*What you should do*
Among the entries below, one stretch runs from the line that contains "now installed and" through the line that contains "- Status: ~70%". Repeat that stretch exactly, ends included, and only that.

[Records drawn from a dataset]
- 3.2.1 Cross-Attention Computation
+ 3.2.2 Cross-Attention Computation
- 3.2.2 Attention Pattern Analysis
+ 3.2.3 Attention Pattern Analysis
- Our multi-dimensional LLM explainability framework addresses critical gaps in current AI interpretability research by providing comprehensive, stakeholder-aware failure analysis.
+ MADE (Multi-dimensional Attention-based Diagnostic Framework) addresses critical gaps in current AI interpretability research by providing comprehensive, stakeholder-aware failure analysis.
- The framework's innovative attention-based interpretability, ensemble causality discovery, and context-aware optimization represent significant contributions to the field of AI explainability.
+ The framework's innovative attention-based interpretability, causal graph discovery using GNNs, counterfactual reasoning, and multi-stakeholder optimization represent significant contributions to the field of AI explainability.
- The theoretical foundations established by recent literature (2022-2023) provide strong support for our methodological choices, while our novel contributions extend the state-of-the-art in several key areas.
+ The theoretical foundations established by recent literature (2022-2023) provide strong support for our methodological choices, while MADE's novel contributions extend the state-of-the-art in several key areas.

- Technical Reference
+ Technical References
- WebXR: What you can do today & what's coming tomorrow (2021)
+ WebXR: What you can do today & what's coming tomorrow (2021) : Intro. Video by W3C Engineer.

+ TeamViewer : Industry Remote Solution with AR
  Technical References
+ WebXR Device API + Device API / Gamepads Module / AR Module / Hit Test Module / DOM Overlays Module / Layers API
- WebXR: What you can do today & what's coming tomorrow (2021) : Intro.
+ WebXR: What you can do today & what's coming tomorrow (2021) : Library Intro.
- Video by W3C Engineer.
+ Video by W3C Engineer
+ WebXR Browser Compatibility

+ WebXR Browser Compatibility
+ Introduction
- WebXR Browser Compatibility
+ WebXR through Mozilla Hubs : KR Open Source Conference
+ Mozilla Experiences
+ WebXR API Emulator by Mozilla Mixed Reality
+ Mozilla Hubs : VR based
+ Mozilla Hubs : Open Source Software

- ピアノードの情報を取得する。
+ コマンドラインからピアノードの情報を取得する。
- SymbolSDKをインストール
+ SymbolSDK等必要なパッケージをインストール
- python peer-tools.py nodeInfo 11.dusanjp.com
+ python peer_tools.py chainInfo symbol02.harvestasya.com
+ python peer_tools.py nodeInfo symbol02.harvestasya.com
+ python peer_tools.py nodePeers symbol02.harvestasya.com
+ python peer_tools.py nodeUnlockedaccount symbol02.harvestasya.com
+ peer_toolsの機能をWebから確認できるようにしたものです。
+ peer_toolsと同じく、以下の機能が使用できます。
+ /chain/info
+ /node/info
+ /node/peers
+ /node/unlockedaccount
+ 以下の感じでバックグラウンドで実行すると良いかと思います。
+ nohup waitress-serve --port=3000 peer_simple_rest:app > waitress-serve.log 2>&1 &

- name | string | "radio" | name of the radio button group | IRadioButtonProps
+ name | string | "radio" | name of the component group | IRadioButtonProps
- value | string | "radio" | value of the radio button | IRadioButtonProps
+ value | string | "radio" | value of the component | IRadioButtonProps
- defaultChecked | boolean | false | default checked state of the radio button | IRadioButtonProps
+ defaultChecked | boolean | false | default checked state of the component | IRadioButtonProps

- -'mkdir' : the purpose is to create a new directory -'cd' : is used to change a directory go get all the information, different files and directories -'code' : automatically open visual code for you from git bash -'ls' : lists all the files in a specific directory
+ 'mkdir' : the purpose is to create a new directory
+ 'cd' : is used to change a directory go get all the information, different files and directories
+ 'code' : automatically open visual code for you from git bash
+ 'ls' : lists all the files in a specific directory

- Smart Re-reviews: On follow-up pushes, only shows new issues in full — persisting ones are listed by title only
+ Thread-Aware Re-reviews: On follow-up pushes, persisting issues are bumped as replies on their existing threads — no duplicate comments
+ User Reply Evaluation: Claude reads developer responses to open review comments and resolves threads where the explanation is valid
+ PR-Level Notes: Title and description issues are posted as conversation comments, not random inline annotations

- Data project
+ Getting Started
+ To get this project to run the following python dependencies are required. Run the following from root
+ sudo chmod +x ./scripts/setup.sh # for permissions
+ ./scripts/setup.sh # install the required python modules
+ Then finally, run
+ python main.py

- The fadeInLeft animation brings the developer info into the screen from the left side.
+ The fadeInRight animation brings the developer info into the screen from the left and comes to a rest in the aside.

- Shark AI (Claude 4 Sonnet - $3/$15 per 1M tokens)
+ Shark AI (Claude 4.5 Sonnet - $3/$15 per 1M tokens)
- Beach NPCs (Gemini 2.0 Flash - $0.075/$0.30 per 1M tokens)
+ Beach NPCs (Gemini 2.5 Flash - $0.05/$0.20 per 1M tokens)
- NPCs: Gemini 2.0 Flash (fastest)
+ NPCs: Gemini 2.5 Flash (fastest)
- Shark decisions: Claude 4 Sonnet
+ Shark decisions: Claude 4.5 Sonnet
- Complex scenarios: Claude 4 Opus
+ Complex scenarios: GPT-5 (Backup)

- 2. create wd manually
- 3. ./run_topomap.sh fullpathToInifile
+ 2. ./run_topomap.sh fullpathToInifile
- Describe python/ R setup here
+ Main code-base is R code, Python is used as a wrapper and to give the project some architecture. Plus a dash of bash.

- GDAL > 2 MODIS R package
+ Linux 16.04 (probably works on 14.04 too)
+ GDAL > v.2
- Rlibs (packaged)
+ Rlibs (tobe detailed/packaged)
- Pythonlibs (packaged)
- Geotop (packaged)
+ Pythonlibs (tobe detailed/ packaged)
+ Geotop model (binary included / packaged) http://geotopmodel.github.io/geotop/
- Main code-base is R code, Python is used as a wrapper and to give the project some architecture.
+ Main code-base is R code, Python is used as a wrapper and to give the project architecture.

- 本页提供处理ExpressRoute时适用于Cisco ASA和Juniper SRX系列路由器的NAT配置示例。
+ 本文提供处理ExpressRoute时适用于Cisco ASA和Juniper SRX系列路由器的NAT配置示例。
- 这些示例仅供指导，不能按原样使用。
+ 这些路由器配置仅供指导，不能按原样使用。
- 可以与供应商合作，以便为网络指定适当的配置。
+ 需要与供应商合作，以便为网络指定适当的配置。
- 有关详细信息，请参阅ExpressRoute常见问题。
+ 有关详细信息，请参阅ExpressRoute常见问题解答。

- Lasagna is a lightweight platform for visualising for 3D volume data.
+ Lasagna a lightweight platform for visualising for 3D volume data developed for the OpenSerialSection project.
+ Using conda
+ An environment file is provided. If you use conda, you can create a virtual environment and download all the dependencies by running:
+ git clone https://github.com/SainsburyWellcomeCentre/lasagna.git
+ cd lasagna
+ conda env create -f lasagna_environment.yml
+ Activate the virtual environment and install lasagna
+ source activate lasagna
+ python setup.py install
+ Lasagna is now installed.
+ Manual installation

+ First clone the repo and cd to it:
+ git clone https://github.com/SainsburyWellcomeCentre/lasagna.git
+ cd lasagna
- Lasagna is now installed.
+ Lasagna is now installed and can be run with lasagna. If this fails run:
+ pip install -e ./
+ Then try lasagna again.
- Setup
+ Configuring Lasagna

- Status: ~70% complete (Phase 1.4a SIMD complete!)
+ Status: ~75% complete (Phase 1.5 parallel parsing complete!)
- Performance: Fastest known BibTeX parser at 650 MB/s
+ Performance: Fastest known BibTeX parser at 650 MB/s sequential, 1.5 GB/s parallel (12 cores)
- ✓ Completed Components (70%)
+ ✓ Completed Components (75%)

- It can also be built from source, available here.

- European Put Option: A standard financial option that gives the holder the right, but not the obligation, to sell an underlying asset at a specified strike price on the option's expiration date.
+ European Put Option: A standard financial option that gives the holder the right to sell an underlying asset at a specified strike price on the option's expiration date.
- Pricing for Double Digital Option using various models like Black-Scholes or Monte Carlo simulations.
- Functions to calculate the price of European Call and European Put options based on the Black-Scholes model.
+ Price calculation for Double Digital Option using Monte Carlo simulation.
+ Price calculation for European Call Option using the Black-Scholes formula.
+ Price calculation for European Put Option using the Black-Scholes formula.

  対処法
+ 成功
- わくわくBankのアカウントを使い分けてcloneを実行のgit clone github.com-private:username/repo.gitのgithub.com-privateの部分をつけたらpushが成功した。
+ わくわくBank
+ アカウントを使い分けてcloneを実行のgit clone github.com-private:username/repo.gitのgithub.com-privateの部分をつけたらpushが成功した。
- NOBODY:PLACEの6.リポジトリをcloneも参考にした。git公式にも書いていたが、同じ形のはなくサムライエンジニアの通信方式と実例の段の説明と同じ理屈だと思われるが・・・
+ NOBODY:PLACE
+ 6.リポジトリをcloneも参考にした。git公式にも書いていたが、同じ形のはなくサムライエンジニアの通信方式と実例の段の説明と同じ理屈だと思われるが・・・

*Task response*
+ Lasagna is now installed and can be run with lasagna. If this fails run:
+ pip install -e ./
+ Then try lasagna again.
- Setup
+ Configuring Lasagna

- Status: ~70% complete (Phase 1.4a SIMD complete!)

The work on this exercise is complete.